Keeping every word the same, return the listing from its first line until the line holding "can use effortlessly." has been returned as well.

★ ★ ★

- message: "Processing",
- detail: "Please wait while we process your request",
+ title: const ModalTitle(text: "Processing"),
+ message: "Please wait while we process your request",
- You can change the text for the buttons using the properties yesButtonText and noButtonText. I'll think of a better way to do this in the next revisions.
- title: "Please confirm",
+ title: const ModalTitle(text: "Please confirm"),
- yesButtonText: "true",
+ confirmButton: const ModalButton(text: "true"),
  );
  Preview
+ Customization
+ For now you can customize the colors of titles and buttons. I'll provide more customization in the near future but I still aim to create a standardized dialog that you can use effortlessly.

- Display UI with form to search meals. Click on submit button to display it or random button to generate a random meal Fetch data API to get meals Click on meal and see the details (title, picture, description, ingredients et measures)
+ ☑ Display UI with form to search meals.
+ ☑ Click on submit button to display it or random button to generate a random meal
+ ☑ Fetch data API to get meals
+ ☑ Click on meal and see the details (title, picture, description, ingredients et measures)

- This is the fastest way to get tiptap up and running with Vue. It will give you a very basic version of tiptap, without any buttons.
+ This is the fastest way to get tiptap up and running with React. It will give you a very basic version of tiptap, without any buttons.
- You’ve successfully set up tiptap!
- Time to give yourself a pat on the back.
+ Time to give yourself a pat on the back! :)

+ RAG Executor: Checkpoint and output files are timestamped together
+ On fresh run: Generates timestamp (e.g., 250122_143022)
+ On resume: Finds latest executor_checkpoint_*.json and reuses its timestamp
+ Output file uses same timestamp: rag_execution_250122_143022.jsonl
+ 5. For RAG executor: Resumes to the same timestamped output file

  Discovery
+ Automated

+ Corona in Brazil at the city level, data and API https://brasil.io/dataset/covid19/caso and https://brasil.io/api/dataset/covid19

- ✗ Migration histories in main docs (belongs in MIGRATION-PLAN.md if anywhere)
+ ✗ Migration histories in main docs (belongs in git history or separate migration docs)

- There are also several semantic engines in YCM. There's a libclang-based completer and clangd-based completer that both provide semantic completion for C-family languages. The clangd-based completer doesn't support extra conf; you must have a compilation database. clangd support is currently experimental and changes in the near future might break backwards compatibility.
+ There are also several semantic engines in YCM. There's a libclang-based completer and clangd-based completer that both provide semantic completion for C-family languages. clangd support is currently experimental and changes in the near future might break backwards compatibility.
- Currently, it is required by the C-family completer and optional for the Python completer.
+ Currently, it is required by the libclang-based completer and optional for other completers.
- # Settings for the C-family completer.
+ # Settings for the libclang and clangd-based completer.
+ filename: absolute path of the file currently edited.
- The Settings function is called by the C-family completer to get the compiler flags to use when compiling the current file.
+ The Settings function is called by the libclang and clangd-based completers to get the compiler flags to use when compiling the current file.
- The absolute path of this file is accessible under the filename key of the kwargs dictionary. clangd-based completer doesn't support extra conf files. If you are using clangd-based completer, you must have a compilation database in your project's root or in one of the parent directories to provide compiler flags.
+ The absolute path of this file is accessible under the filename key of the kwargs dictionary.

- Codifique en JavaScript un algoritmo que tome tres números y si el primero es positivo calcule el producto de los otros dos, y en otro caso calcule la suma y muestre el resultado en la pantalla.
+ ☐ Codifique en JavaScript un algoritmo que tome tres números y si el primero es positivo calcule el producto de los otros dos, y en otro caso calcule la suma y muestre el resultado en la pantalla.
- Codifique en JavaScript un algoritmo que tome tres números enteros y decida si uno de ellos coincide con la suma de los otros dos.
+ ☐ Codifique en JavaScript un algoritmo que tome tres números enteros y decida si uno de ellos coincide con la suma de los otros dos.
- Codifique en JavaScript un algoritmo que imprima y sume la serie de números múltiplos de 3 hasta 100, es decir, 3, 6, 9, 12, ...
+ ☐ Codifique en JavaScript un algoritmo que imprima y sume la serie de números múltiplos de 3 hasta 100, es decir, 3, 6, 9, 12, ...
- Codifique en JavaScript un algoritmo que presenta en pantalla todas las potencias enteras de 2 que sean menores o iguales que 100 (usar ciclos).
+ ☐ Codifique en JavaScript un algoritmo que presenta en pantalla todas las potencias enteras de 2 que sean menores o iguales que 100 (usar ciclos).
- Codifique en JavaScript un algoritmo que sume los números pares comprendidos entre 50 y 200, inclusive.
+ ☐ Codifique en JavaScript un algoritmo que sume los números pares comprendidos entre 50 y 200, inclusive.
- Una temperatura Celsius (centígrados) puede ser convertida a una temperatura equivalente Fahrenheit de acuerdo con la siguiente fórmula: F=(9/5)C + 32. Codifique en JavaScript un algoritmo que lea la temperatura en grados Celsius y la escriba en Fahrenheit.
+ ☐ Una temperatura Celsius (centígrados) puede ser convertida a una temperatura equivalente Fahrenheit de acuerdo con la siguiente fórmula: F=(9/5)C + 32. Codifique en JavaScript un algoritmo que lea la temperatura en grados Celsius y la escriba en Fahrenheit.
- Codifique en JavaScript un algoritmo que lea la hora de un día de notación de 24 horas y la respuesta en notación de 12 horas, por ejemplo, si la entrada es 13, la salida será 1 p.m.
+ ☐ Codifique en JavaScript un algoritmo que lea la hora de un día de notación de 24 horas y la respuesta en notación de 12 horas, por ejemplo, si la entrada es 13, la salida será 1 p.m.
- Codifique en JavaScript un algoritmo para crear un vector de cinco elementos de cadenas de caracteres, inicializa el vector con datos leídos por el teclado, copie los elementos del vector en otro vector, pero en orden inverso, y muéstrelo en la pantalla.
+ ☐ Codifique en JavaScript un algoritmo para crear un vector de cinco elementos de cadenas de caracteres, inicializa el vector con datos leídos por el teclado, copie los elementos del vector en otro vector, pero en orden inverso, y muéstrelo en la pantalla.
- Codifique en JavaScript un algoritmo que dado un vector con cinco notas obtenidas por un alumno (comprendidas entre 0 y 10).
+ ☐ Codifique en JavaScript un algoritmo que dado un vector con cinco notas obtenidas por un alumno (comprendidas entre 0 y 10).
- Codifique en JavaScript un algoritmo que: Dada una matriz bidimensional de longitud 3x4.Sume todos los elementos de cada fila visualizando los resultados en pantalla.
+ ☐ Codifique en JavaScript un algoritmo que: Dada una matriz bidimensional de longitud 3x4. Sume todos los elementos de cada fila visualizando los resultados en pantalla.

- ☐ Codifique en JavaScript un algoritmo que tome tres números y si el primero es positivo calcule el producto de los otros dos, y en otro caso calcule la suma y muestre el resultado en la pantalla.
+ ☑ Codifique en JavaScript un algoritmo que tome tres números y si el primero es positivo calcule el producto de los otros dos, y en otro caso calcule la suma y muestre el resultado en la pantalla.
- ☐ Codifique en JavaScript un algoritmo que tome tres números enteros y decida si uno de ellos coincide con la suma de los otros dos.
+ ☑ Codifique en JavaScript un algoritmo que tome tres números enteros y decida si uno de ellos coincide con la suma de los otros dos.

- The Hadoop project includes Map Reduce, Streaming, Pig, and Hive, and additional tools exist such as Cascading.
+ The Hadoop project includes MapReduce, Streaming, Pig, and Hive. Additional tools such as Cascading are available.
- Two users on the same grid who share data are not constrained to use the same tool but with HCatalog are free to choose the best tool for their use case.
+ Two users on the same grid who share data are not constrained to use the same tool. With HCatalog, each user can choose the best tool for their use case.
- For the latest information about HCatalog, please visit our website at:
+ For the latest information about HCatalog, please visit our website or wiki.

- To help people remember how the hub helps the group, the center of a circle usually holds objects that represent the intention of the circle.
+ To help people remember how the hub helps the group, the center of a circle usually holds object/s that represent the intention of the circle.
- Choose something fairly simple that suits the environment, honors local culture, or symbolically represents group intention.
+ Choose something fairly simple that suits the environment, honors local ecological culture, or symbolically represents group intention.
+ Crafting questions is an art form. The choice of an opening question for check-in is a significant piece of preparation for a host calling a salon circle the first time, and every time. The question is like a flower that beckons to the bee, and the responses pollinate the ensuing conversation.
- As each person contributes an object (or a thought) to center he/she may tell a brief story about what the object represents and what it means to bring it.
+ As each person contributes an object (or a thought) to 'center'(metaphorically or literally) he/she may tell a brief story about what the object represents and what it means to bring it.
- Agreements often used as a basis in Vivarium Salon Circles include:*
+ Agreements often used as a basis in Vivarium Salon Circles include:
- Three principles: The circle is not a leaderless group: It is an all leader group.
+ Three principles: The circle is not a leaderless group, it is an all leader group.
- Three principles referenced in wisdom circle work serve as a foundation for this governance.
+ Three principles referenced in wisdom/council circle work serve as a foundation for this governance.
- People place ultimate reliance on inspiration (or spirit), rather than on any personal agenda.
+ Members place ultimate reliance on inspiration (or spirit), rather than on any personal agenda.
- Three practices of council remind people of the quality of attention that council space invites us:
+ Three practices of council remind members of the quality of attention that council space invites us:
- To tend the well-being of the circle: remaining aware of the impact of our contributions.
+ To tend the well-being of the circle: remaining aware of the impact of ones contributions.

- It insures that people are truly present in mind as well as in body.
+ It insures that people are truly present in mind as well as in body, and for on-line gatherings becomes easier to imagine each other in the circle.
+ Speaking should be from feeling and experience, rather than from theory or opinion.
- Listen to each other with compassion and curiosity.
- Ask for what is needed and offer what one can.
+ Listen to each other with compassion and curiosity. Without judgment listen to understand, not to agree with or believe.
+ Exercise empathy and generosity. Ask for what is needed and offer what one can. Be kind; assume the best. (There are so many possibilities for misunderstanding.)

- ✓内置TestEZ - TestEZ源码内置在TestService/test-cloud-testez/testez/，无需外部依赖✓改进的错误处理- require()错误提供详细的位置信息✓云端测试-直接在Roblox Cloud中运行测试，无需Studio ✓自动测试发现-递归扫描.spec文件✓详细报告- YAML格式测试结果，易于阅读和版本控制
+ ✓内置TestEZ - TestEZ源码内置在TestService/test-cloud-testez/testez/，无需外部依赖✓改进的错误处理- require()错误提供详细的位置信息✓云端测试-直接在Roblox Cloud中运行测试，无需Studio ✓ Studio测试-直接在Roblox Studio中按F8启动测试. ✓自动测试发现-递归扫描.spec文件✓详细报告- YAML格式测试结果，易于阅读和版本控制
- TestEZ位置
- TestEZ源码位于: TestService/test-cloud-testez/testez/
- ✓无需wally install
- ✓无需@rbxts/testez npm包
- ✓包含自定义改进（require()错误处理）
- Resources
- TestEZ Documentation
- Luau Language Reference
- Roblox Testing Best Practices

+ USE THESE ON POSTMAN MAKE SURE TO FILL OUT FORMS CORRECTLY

★ ★ ★

• ANSWER TO THE EXERCISE:
- message: "Processing",
- detail: "Please wait while we process your request",
+ title: const ModalTitle(text: "Processing"),
+ message: "Please wait while we process your request",
- You can change the text for the buttons using the properties yesButtonText and noButtonText. I'll think of a better way to do this in the next revisions.
- title: "Please confirm",
+ title: const ModalTitle(text: "Please confirm"),
- yesButtonText: "true",
+ confirmButton: const ModalButton(text: "true"),
  );
  Preview
+ Customization
+ For now you can customize the colors of titles and buttons. I'll provide more customization in the near future but I still aim to create a standardized dialog that you can use effortlessly.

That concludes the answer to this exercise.